[What is expected]: Every line containing "Type" should be identified and copied from the data below.

+ + + + +

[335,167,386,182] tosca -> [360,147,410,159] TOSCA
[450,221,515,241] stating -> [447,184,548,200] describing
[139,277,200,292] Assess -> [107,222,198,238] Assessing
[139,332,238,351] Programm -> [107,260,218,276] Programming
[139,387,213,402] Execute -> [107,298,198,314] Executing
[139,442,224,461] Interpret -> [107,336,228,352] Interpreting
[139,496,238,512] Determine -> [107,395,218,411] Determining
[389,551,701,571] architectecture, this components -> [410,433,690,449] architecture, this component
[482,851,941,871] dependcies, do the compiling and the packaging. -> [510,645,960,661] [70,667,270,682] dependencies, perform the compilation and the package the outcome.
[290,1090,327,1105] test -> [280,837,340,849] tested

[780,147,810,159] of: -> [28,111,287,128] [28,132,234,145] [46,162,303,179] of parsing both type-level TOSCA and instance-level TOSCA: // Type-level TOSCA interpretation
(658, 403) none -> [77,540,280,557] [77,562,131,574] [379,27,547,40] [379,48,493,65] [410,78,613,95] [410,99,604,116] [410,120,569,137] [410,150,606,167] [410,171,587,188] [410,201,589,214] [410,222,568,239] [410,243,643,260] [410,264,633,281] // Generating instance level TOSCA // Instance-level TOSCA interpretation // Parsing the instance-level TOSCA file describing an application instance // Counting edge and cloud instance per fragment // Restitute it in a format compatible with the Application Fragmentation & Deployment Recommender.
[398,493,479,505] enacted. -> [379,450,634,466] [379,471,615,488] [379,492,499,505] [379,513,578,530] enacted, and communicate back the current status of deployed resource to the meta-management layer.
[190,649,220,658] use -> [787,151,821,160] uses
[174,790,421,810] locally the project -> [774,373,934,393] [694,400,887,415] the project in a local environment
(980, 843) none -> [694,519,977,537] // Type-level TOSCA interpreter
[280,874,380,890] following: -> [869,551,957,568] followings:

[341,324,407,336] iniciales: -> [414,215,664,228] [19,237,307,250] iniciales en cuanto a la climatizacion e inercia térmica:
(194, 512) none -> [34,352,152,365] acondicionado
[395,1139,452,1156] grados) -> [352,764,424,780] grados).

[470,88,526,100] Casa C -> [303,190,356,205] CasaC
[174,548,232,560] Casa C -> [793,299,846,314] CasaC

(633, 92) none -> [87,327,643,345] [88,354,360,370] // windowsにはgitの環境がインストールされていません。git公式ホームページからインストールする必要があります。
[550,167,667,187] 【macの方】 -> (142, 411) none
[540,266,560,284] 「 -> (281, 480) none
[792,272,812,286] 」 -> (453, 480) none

+ + + + +

[Answer to this task]:
[780,147,810,159] of: -> [28,111,287,128] [28,132,234,145] [46,162,303,179] of parsing both type-level TOSCA and instance-level TOSCA: // Type-level TOSCA interpretation
(980, 843) none -> [694,519,977,537] // Type-level TOSCA interpreter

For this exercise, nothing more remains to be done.